Rapid Mapping With Remote Sensing Data During Flooding 2005 In Switzerland By Object-based Methods: A Case Study
Free (open access)
Y. A. Buehler, T. W. Kellenberger, D. Small & K. I. Itten
Rapid mapping and monitoring with remote sensing techniques is an important source of information for decision-makers faced with large scaled disasters. In August 2005 several regions in central Switzerland were affected by severe flooding. The \“National Emergency Operations Centre” (NEOC) of Switzerland invoked the International Charter on \“Space and Major Disasters”, requesting support by remote-sensing data for disaster-management. In this paper, a SPOT-5 and a RADARSAT-1 satellite-scene acquired a few days after the flood-peak are described and processed to map the affected area with object-based methods. The main difficulties with optical images are the small extent of the Swiss landscape, the large height-differences in the relief, shadows, clouds and snow covered areas. Comparing different approaches, it was found that beside the NIR and SWIR band the application of a DEM and a VISNIR water index showed the most promising results for a fast discrimination of the affected areas. The objectbased classification is mainly dependent on threshold-values and Boolean operators. As investigations show, the spatial resolution of the acquired radar dataset in this case is not sufficient to map the affected areas.
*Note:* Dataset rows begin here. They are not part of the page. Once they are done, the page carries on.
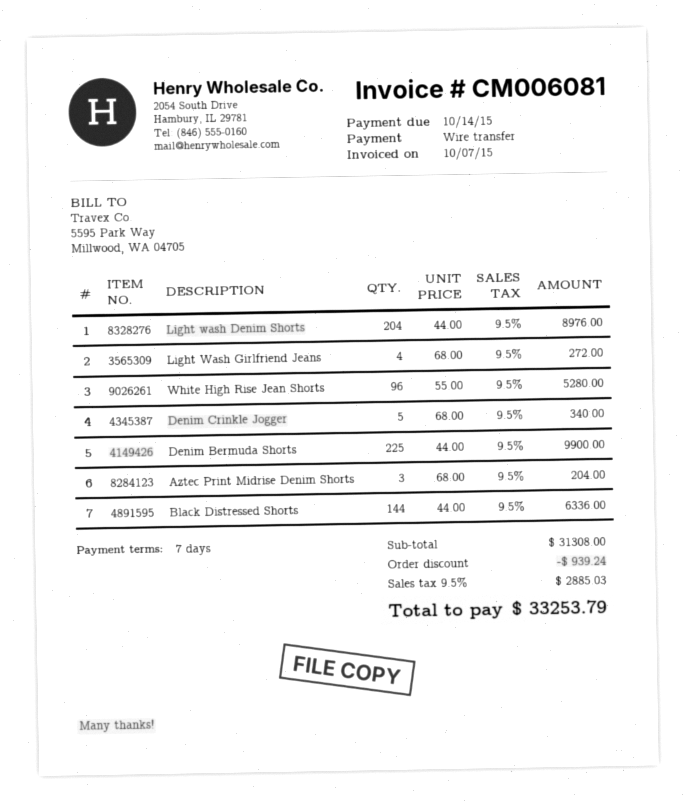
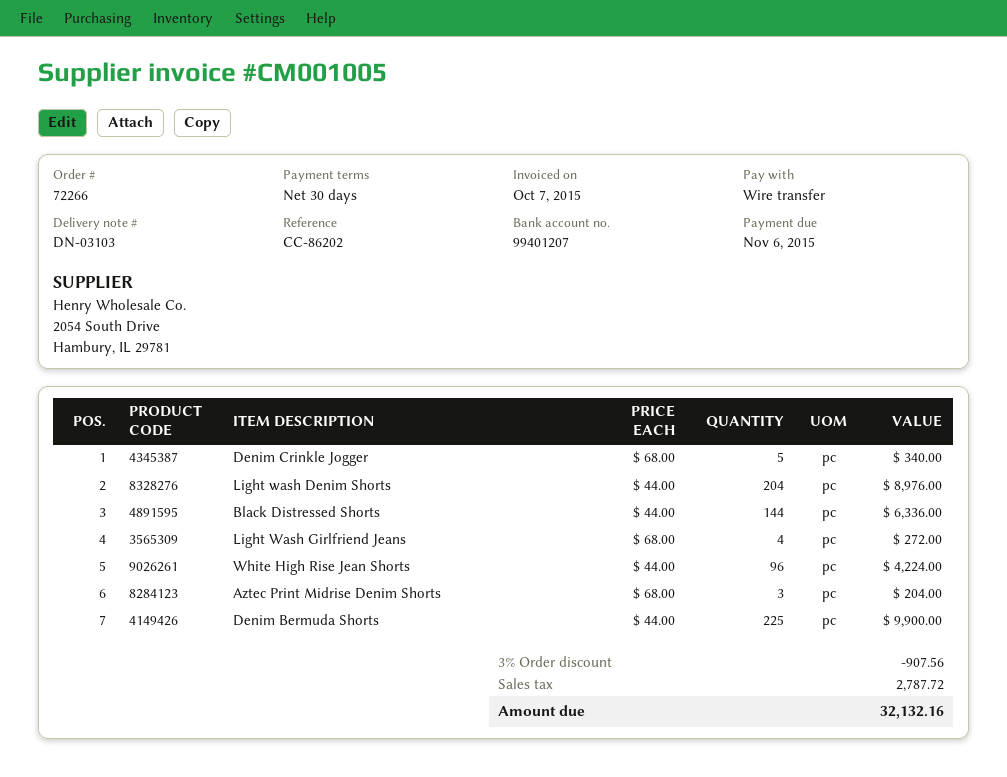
invoice number: CM006081 -> CM001005
payment terms: 7 days -> 30 days
due date: 2015-10-14 -> 2015-11-06
White High Rise Jean Shorts: 96 x 55.00 = 5280.00 -> 96 x 44.00 = 4224.00
discount: 939.24 -> 907.56
tax: 2885.03 -> 2787.72
total: 33253.79 -> 32132.16

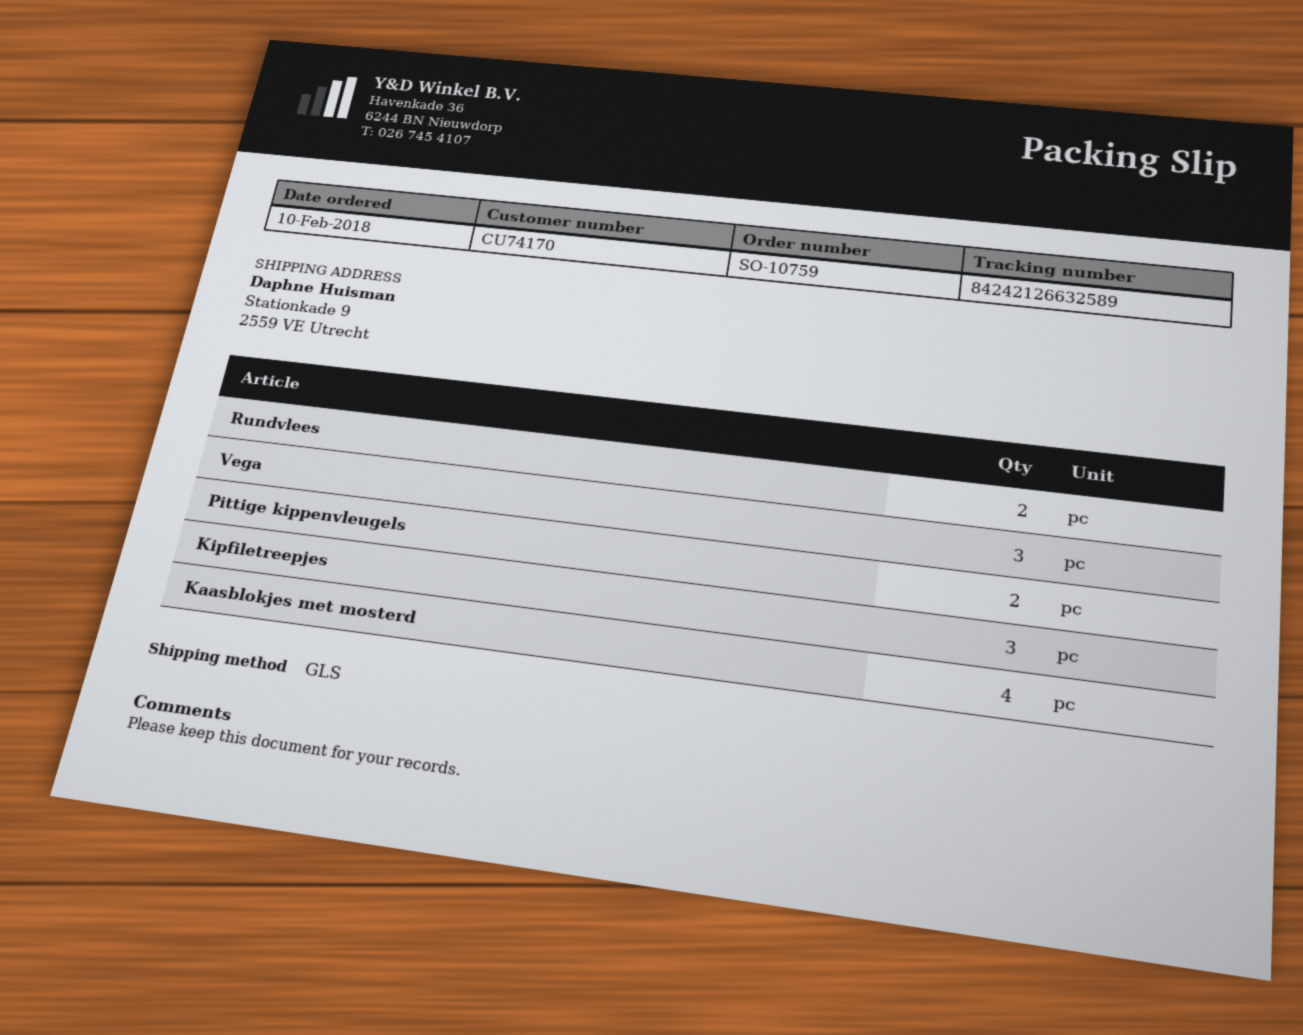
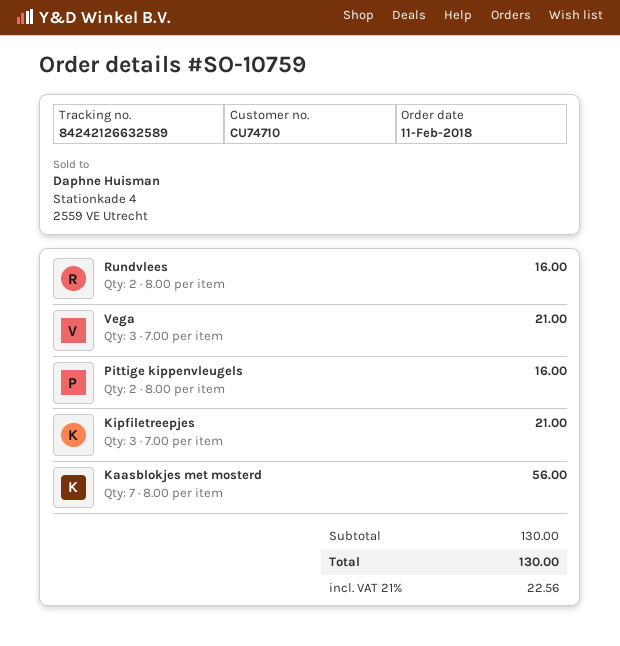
order date: 2018-02-10 -> 2018-02-11
customer number: CU74170 -> CU74710
Kaasblokjes met mosterd: 4 -> 7

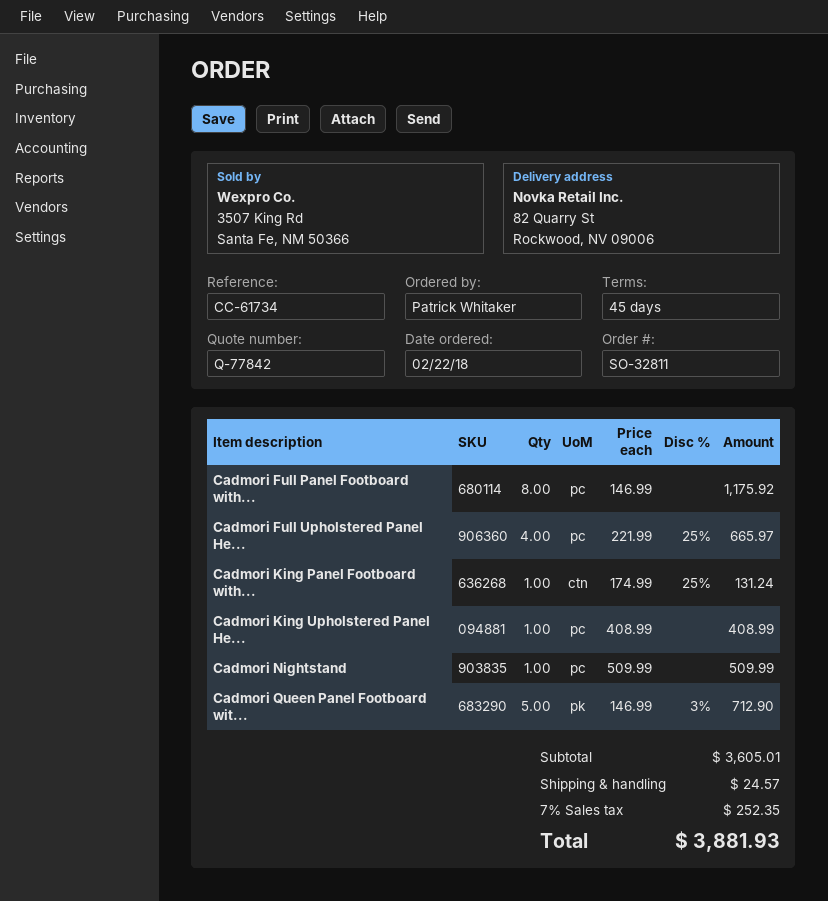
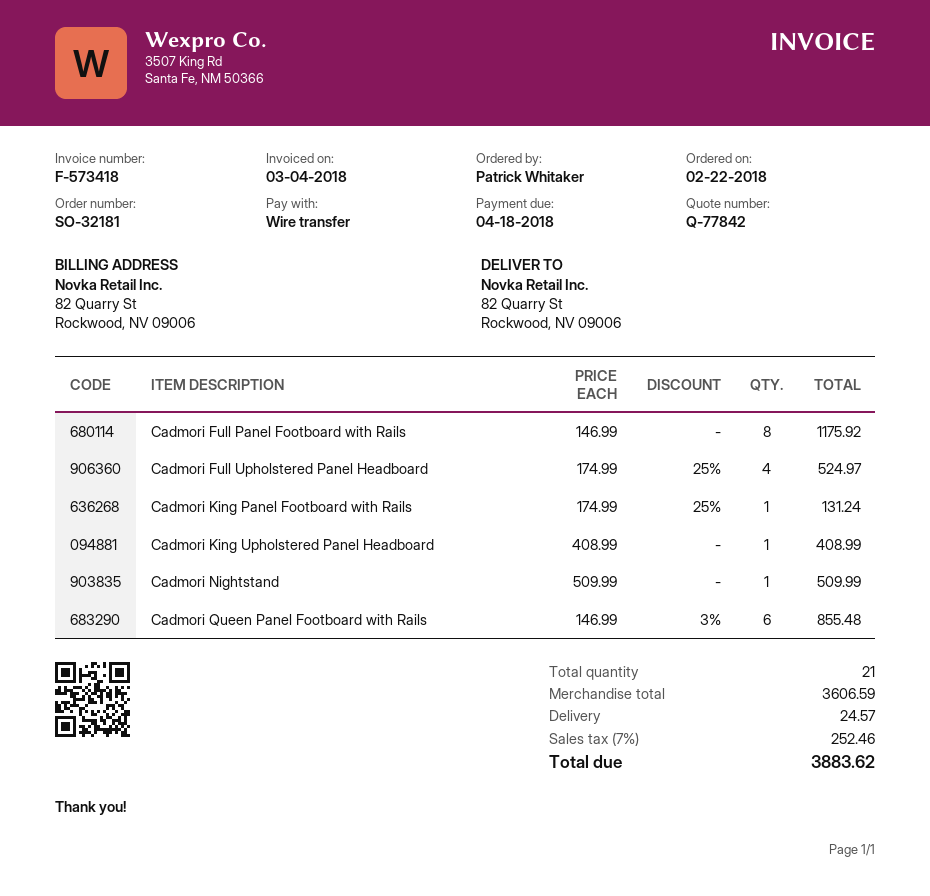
order number: SO-32811 -> SO-32181
Cadmori Full Upholstered Panel He...: 4 x 221.99 - 25% = 665.97 -> 4 x 174.99 - 25% = 524.97
Cadmori Queen Panel Footboard wit...: 5 x 146.99 - 3% = 712.90 -> 6 x 146.99 - 3% = 855.48
subtotal: 3605.01 -> 3606.59
tax: 7% = 252.35 -> 7% = 252.46
total: 3881.93 -> 3883.62

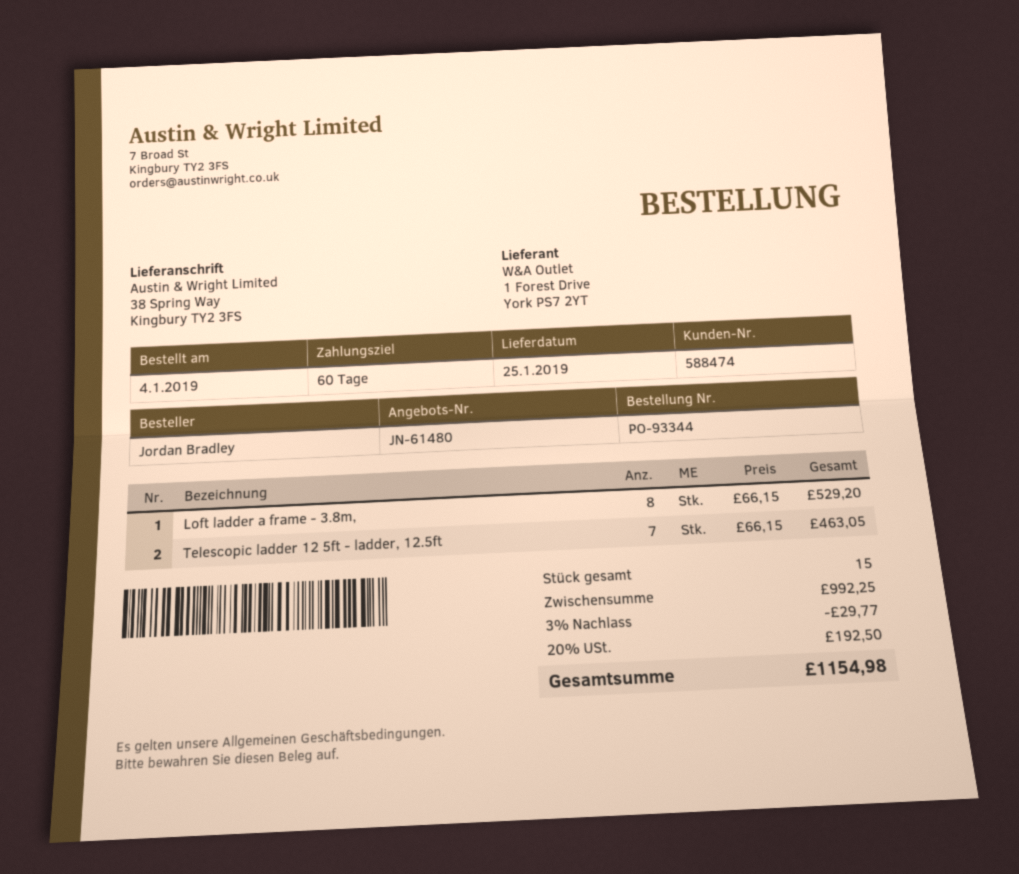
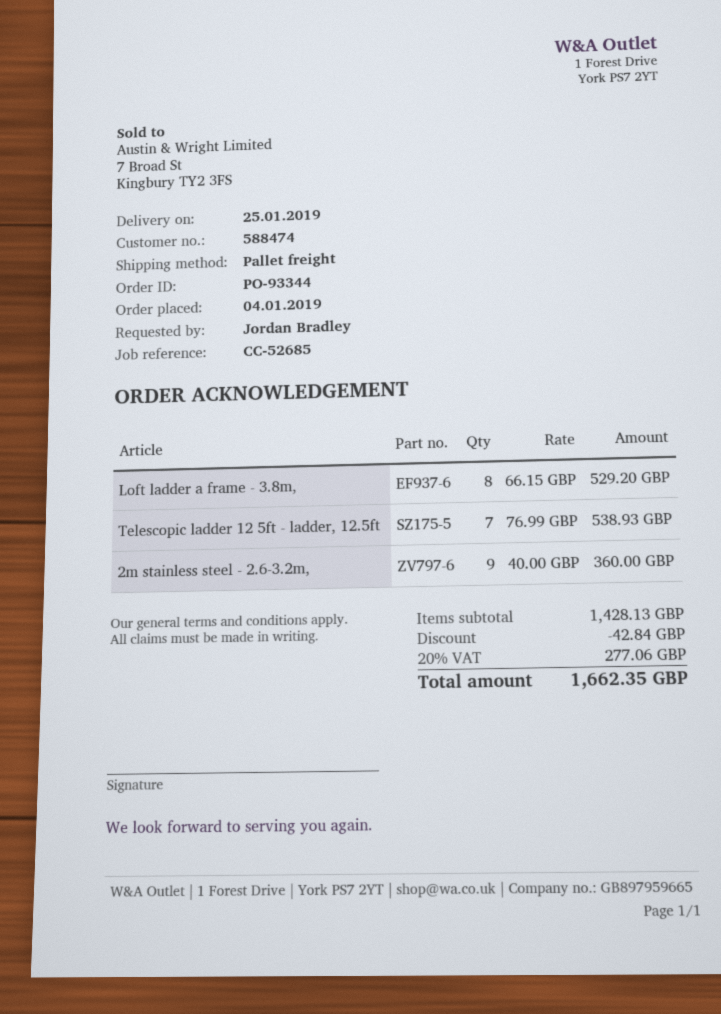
Telescopic ladder 12 5ft - ladder, 12.5ft: 7 x 66.15 = 463.05 -> 7 x 76.99 = 538.93
2m stainless steel - 2.6-3.2m,: none -> 9 x 40.00 = 360.00
subtotal: 992.25 -> 1428.13
discount: 29.77 -> 42.84
tax: 20% = 192.50 -> 20% = 277.06
total: 1154.98 -> 1662.35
The results of the classification based on SPOT-5 scenes are up-to-date maps of flooded areas. We show that maps for decision-makers can be produced using auxiliary topographical and land use data. Aerial infrared images acquired from SWISSTOPO after the flooding were used to test the accuracy of the result. Procedures for rapid mapping applications in future disaster cases are discussed. Keywords: rapid mapping, flooding, disaster response, international charter on space and major disasters, natural hazards, object-based classification.
rapid mapping, flooding, disaster response, international charter on space and major disasters, natural hazards, object-based classification.